La dépendance de Google aux systèmes de messagerie couramment utilisés qui suppriment automatiquement les conversations après une journée a débarqué l’entreprise dans l’eau chaude avec le ministère de la Justice.
Dans filing Jeudi soir, le DOJ a accusé Google d’avoir utilisé des communications dites « sans historique » qu’ils disent avoir « systématiquement détruites » des communications écrites au bout de 24 heures. Certains de ces chats détruits, selon le DOJ, auraient pu discuter de «sujets sensibles». C’est mal vu comme le géant de la technologie fait face non pas à un, mais deux enquêtes antitrust par la principale division d’application de la loi du pays.
« Pendant près de quatre ans, Google a systématiquement détruit toute une catégorie de communications écrites toutes les 24 heures. » le DOJ allègue.
Ces discussions « sans historique », également appelées discussions confidentielles, auraient eu lieu sur Google Hangouts et les messages instantanés. Au crédit de Google, toute personne qui utilise les communications Google, même en dehors de l’entreprise, a la possibilité d’avoir ses communications automatiquement supprimé après 24 heures. Cependant, tout le monde ne fait pas l’objet d’une enquête de la part des autorités fédérales. Dans son dossier, le DOJ affirme que l’utilisation par Google de l’historique des chats, de manière malveillante ou non, peut aller à l’encontre de lois obliger les entreprises à préserver les communications pour les litiges.
Google n’a pas immédiatement répondu à la demande de commentaires de Gizmodo, mais un porte-parole de la société a déclaré à CNBC il « réfute fermement[s] les affirmations du DOJ.

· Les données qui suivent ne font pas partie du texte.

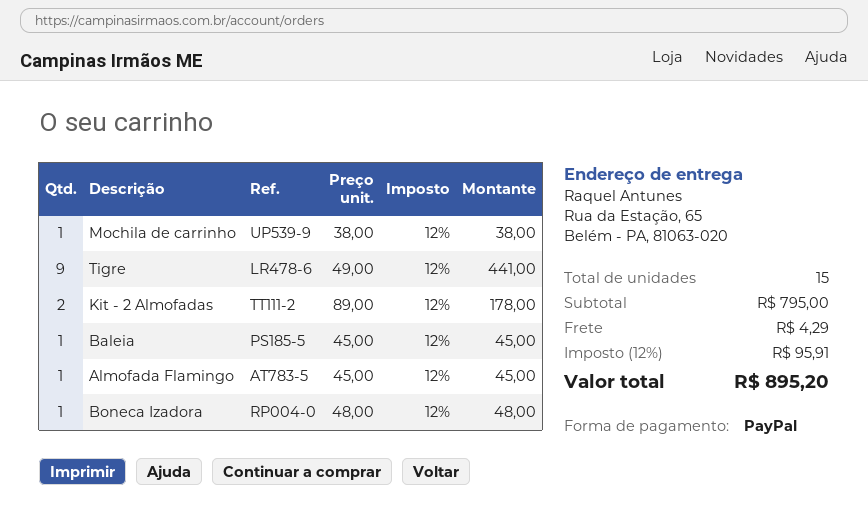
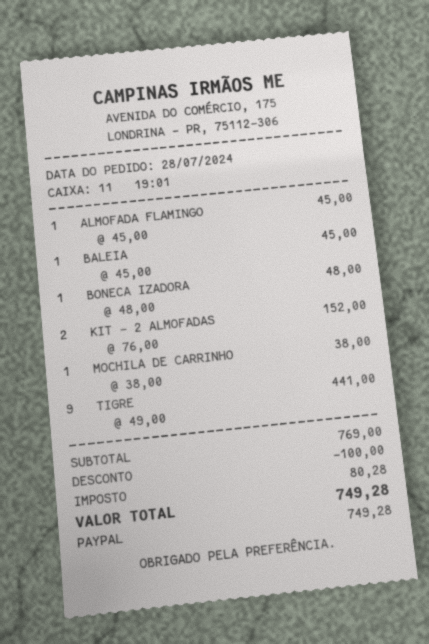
Kit - 2 Almofadas: 2 x 89.00 = 178.00 -> 2 x 76.00 = 152.00
subtotal: 795.00 -> 769.00
discount: none -> 100.00
shipping: 4.29 -> none
tax: 95.91 -> 80.28
total: 895.20 -> 749.28

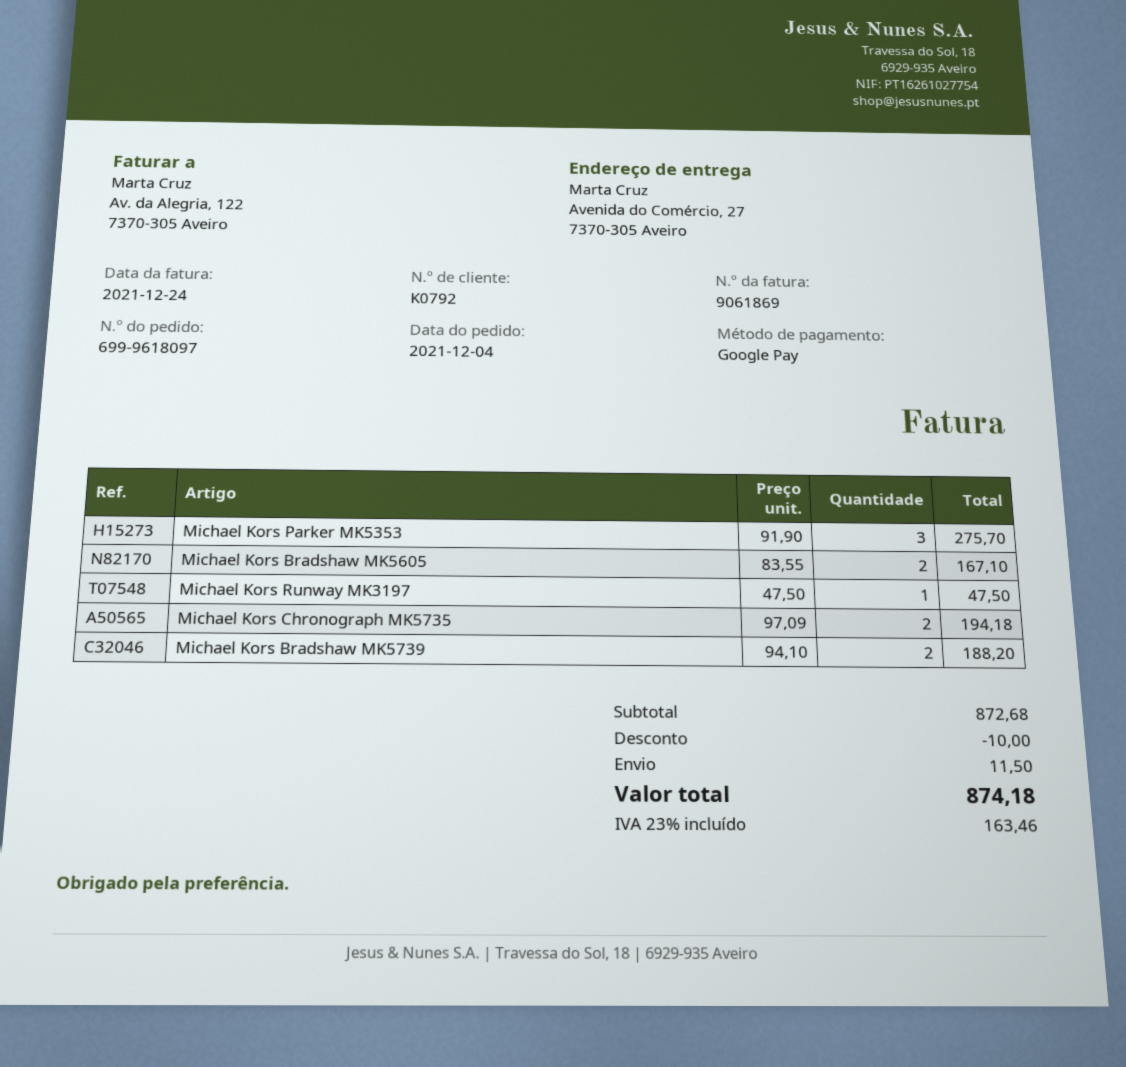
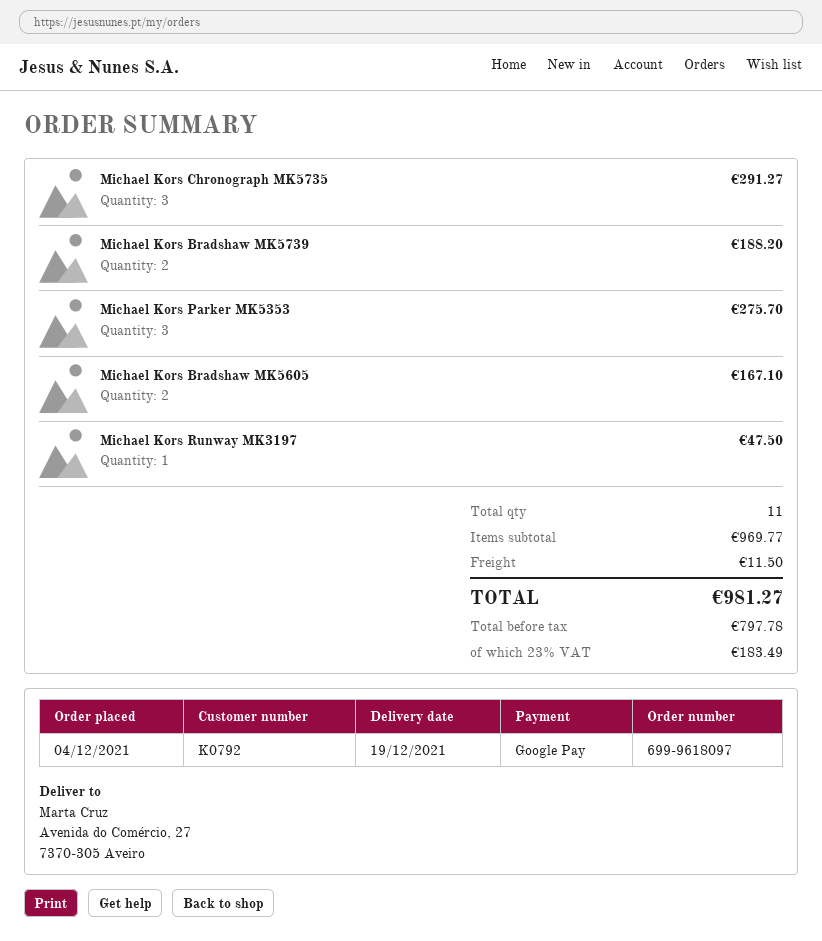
Michael Kors Chronograph MK5735: 2 for 194.18 -> 3 for 291.27
subtotal: 872.68 -> 969.77
discount: 10.00 -> none
tax: 23% = 163.46 -> 23% = 183.49
total: 874.18 -> 981.27

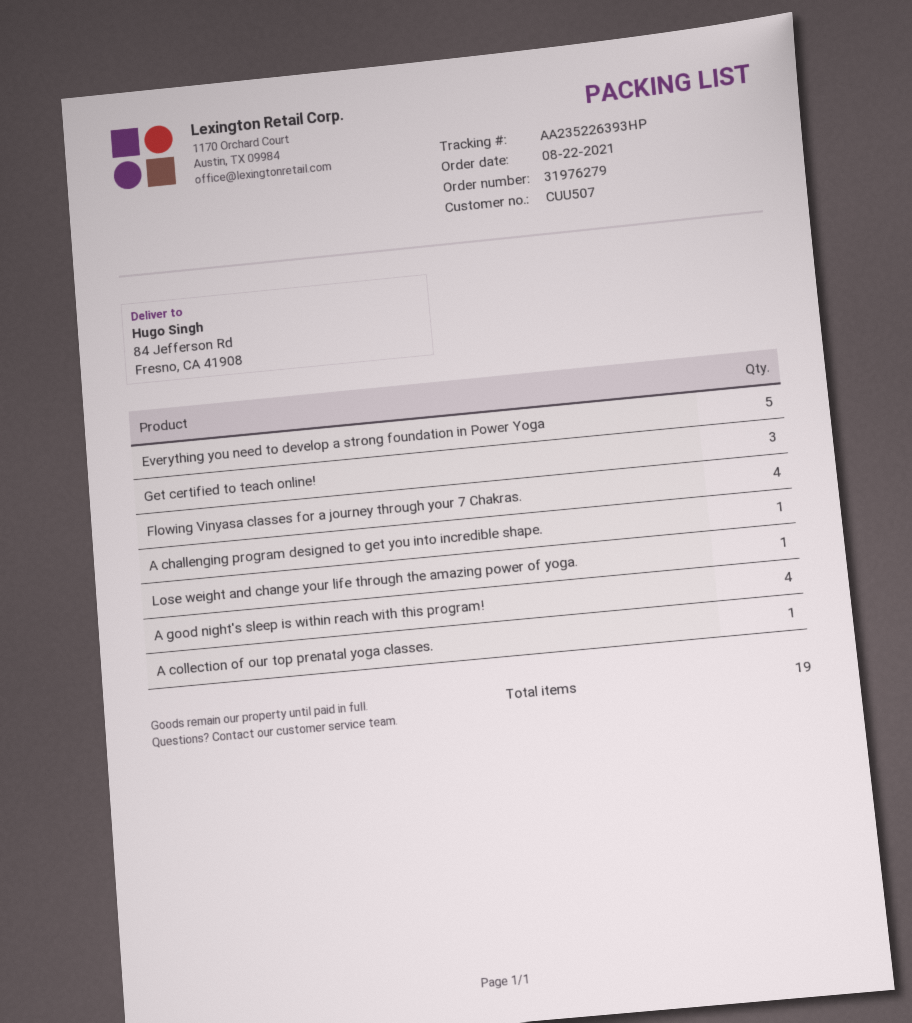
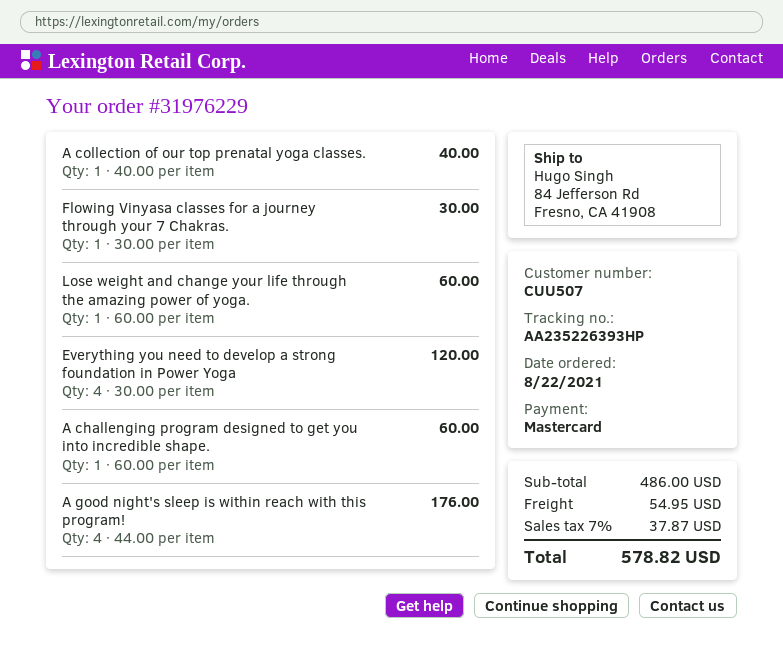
order number: 31976279 -> 31976229
Everything you need to develop a strong foundation in Power Yoga: 5 -> 4
Get certified to teach online!: 3 -> none
Flowing Vinyasa classes for a journey through your 7 Chakras.: 4 -> 1

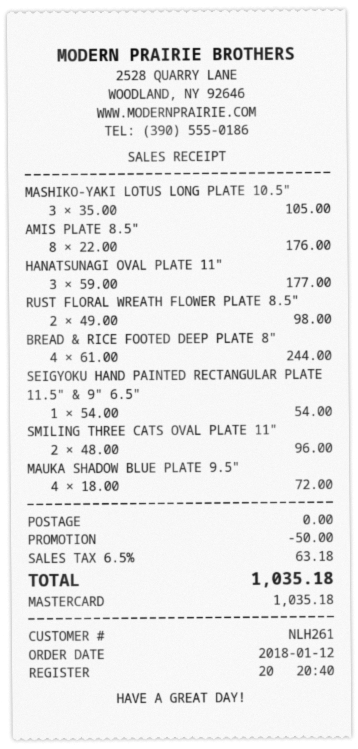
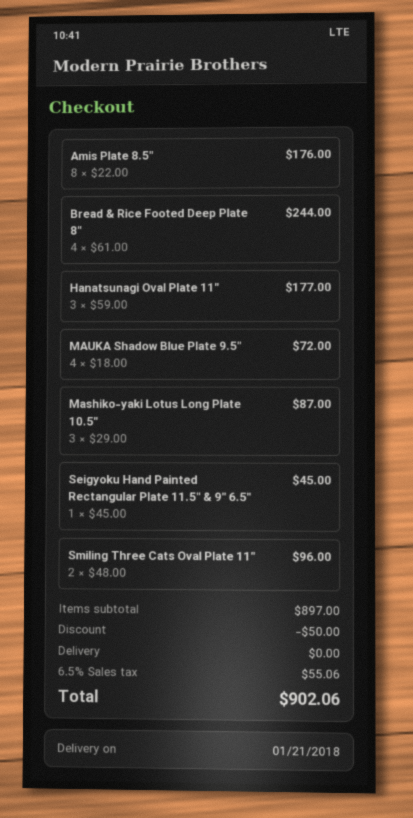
MASHIKO-YAKI LOTUS LONG PLATE 10.5": 3 x 35.00 = 105.00 -> 3 x 29.00 = 87.00
RUST FLORAL WREATH FLOWER PLATE 8.5": 2 x 49.00 = 98.00 -> none
SEIGYOKU HAND PAINTED RECTANGULAR PLATE 11.5" & 9" 6.5": 1 x 54.00 = 54.00 -> 1 x 45.00 = 45.00
tax: 6.5% = 63.18 -> 6.5% = 55.06
total: 1035.18 -> 902.06

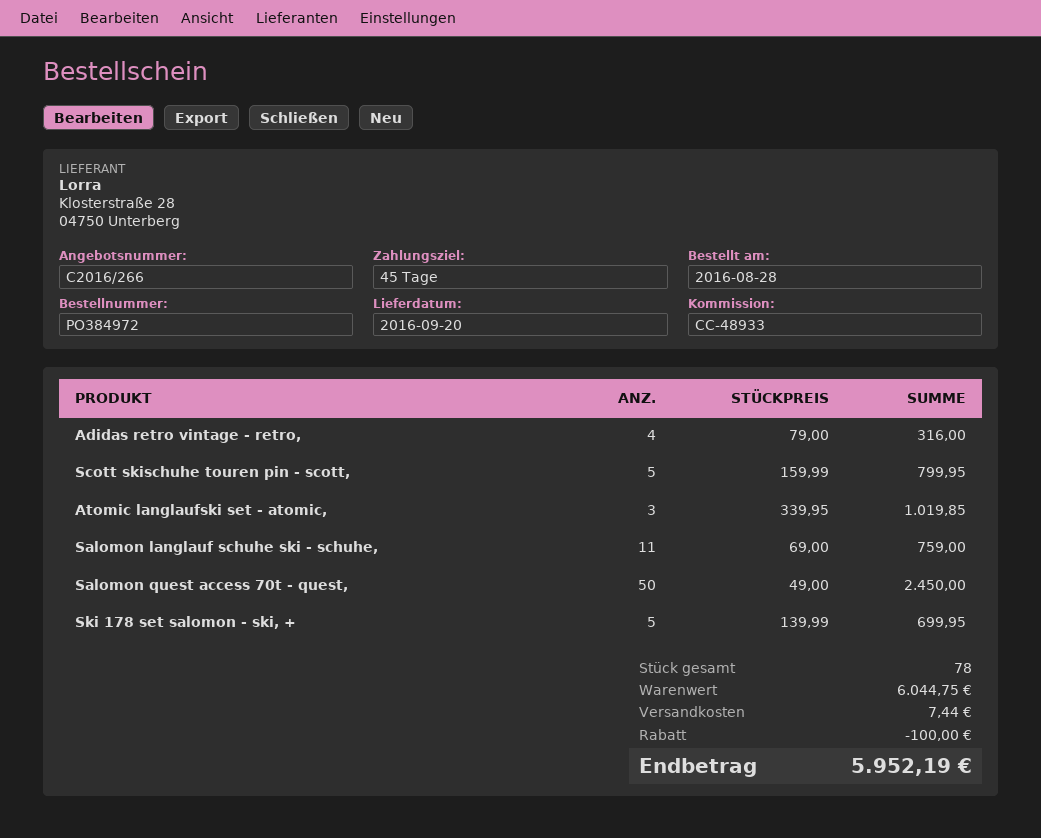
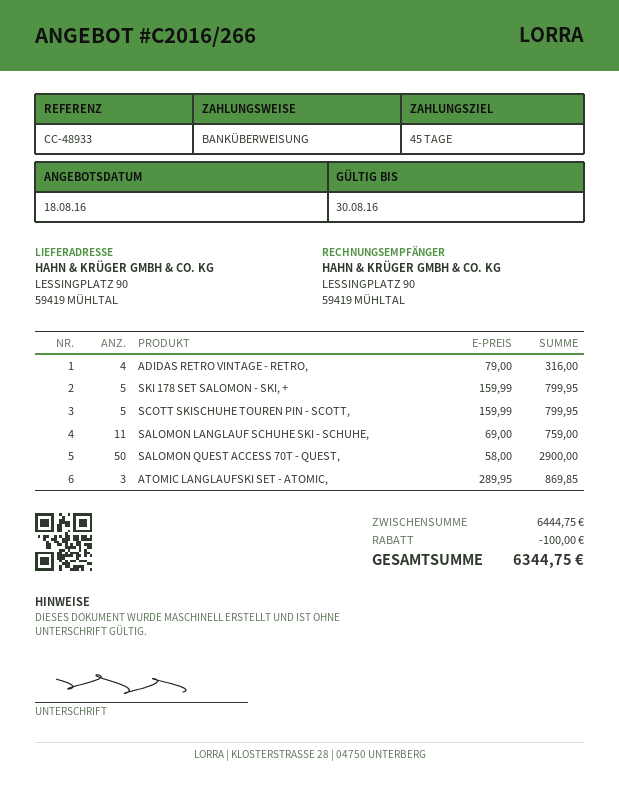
Atomic langlaufski set - atomic,: 3 x 339.95 = 1019.85 -> 3 x 289.95 = 869.85
Salomon quest access 70t - quest,: 50 x 49.00 = 2450.00 -> 50 x 58.00 = 2900.00
Ski 178 set salomon - ski, +: 5 x 139.99 = 699.95 -> 5 x 159.99 = 799.95
subtotal: 6044.75 -> 6444.75
shipping: 7.44 -> none
total: 5952.19 -> 6344.75

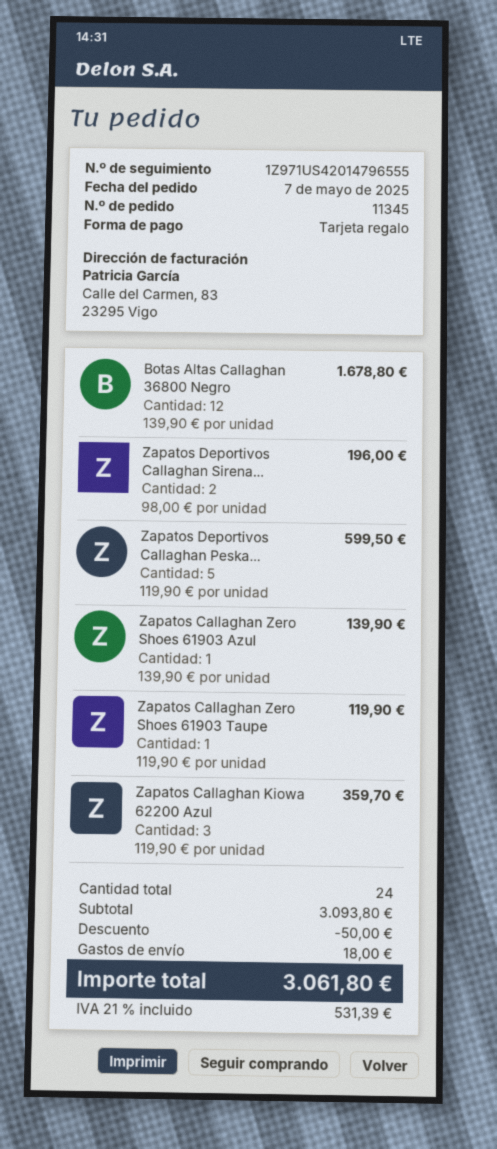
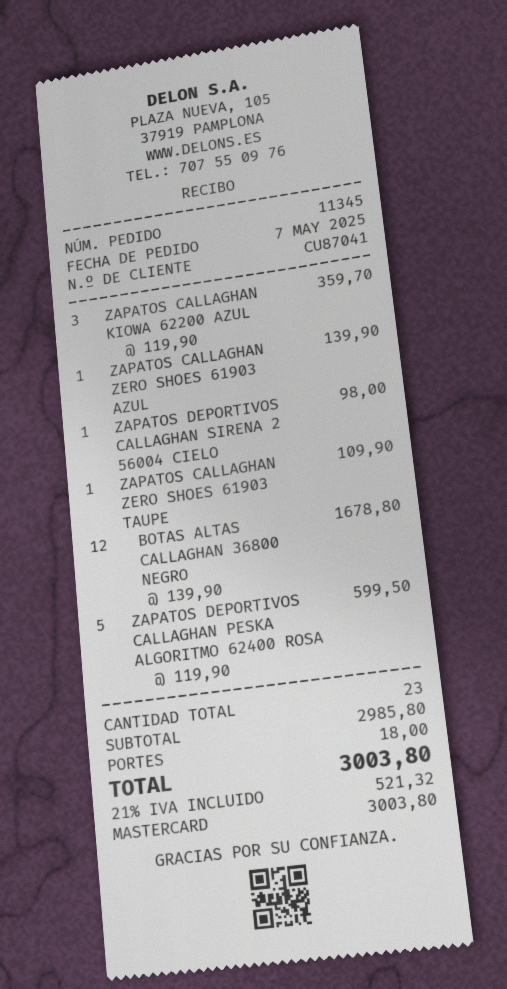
payment method: gift card -> Mastercard
Zapatos Deportivos Callaghan Sirena...: 2 x 98.00 = 196.00 -> 1 x 98.00 = 98.00
Zapatos Callaghan Zero Shoes 61903 Taupe: 1 x 119.90 = 119.90 -> 1 x 109.90 = 109.90
total quantity: 24 -> 23
subtotal: 3093.80 -> 2985.80
discount: 50.00 -> none
tax: 21% = 531.39 -> 21% = 521.32
total: 3061.80 -> 3003.80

« Nos équipes ont consciencieusement travaillé pendant des années pour répondre aux demandes de renseignements et aux litiges », a déclaré le porte-parole. « En fait, nous avons produit plus de 4 millions de documents dans cette seule affaire, et des millions d’autres pour les régulateurs du monde entier. »
Le DOJ soutient que Google aurait dû suspendre ses pratiques de suppression automatique d’ici 2019, alors qu’il était clair qu’un litige allait arriver. Étonnamment, le DOJ affirme que les employés de Google ont continué à communiquer en utilisant l’historique des discussions jusqu’à la semaine du remplissage. Jusque-là, le DOJ a déclaré que Google laissait en grande partie aux employés le moment où les discussions pourraient être pertinentes à conserver pour de futures actions en justice. Pendant tout ce temps, l’agence affirme que Google a faussement dit il avait «mis en place une suspension légale» suspendant la pratique de suppression automatique. Maintenant, selon le dossier, le DOJ affirme que Google s’est finalement engagé à « établir un historique permanent ».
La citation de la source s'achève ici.